Ecclesiology and Apostasy
I wish I held the answers in my hand. I don't. Ecclesiology has always been a difficulty for Anglicans because I suppose it was thought that one just substituted the monarch for the Pope. But it hasn't worked that way (quite) since the Seventeenth Century.
Interestingly, the subject has become grist for two very different mills: the liberals (discussed here) and the quasi-conservatives (found here). Just as in philosophy, when you try and address one question, you quickly discover yourself entangled in twenty-seven tangential ones.
Also, just as in modern bureaucracies, some people think that the right structures and the right policies will (auto-magically) produce the correct result. I suspect it is the other way around and I find (perhaps incorrectly) echoes of this in the following, from Gavin Ashenden. That is to say, whatever the structural deficits, the reasoning must proceed backwards, from the correct conclusion, to the structures that will support and nourish that conclusion.
FIGHT OR FLIGHT
The Church of England is an episcopal Church. Episcopacy is not just one form of Church structure or Government over another. It has claims to be rooted in faithfulness to the patterns the Apostles laid down, and the teaching the Apostles bequeathed.

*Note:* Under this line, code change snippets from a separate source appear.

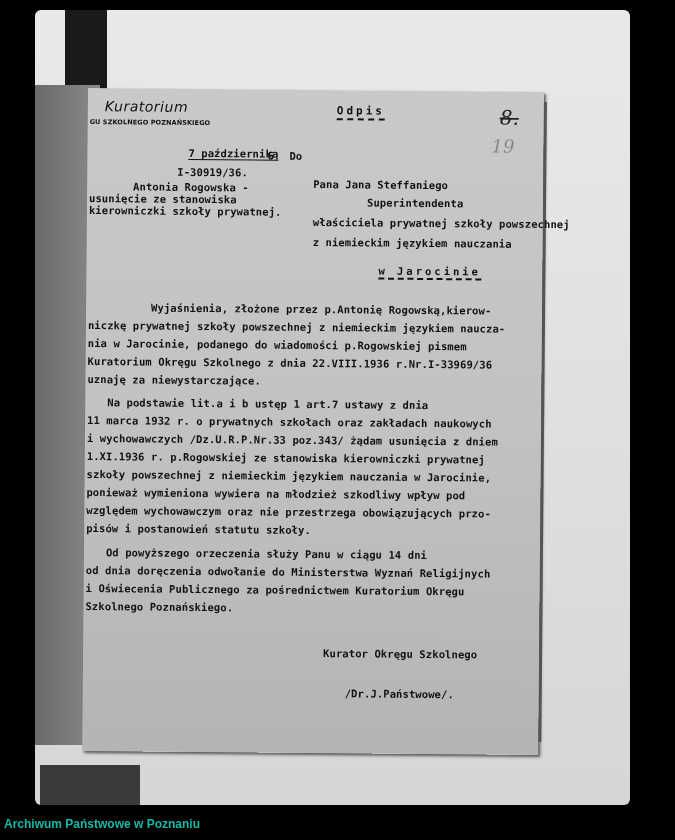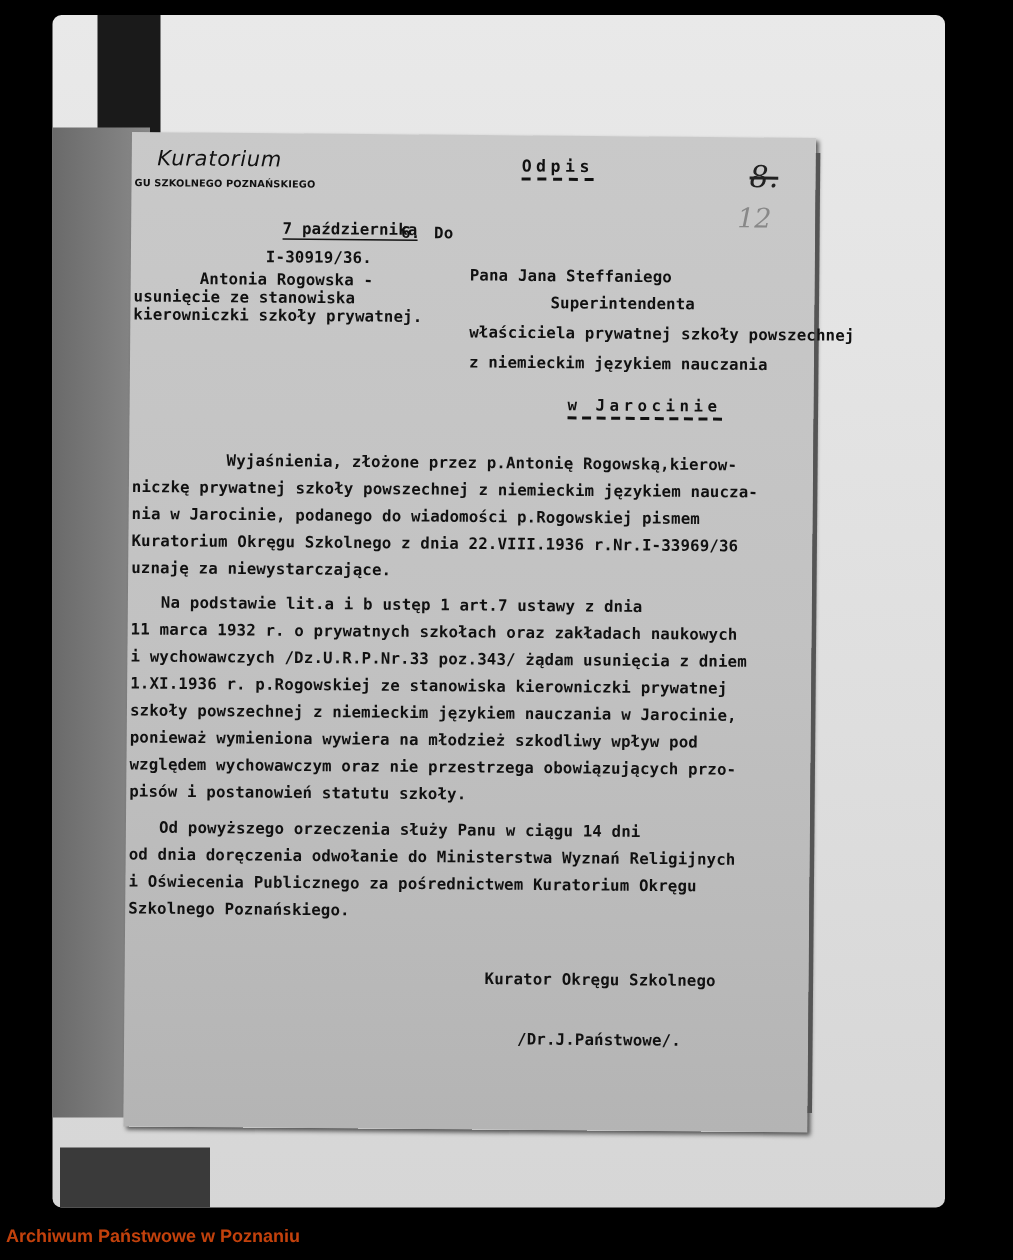--- a/index.html
+++ b/index.html
@@ -10,39 +10,39 @@
   .left-flap-low{position:absolute;left:40px;top:765px;width:100px;height:40px;background:#3a3a3a;}
   .front-sheet{position:absolute;left:88px;top:88px;width:456px;height:663px;background:linear-gradient(180deg,#c9c9c9 0%,#c2c2c2 50%,#b4b4b4 100%);box-shadow:2px 2px 3px rgba(0,0,0,.6);transform:rotate(0.5deg);transform-origin:top left;}
   .front-sheet .edge{position:absolute;right:-3px;top:10px;width:3px;height:640px;background:#555;}
   .t{position:absolute;color:#111;font-size:10.5px;font-weight:bold;white-space:nowrap;letter-spacing:0.1px;}
   .letterhead-title{font-family:"DejaVu Sans",sans-serif;font-weight:normal;font-size:14px;letter-spacing:0.5px;}
   .letterhead-sub{font-family:"DejaVu Sans",sans-serif;font-size:6.5px;font-weight:bold;}
   .spaced{letter-spacing:3px;}
   .uline{border-bottom:2px dashed #111;padding-bottom:1px;}
   .hand{position:absolute;font-family:"DejaVu Serif",serif;font-style:italic;color:#222;}
   .hand.red{color:#888;}
-  .footer{position:absolute;left:4px;top:817px;color:#c2410c;font-family:"Liberation Sans",sans-serif;font-size:12px;font-weight:bold;}
+  .footer{position:absolute;left:4px;top:817px;color:#14b8a6;font-family:"Liberation Sans",sans-serif;font-size:12px;font-weight:bold;}
 </style>
 </head>
 <body>
 
 <div class="back-sheet"></div>
 <div class="dark-strip"></div>
 <div class="left-flap"></div>
 <div class="left-flap-low"></div>
 
 <div class="front-sheet">
   <div class="edge"></div>
 
   <div class="t letterhead-title" style="left:17px;top:10px;font-style:italic;">Kuratorium</div>
   <div class="t letterhead-sub" style="left:2px;top:30px;">GU SZKOLNEGO POZNAŃSKIEGO</div>
 
-  <div class="t spaced uline" style="left:260px;top:14px;font-size:11px;">Odpis</div>
+  <div class="t spaced uline" style="left:249px;top:14px;font-size:11px;">Odpis</div>
   <div class="hand" style="left:412px;top:14px;font-size:20px;text-decoration:line-through;">8.</div>
-  <div class="hand red" style="left:404px;top:44px;font-size:18px;">12</div>
+  <div class="hand red" style="left:404px;top:44px;font-size:18px;">19</div>
 
   <div class="t" style="left:72px;top:58px;border-bottom:1px solid #111;margin-left:29px;">7 października</div>
   <div class="t" style="left:180px;top:60px;">6.</div>
   <div class="t" style="left:90px;top:77px;">I-30919/36.</div>
 
   <div class="t" style="left:46px;top:92px;">Antonia Rogowska -</div>
   <div class="t" style="left:2px;top:104px;">usunięcie ze stanowiska</div>
   <div class="t" style="left:2px;top:116px;">kierowniczki szkoły prywatnej.</div>
 
   <div class="t" style="left:202px;top:60px;">Do</div>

It was until a very short time ago, male, heterosexual and faithful. Feminism and equality have changed it to promote and include female, homosexual and faithless.
This is more than a shift of culture. It is the surrendering of Scripture and the diminishment of the authority of the Holy Spirit to the claims of the Zeitgeist, and a wholly different spirit; an opposing spirit in fact.
This is not then a structural deficit only. It is an abandonment and an apostasy.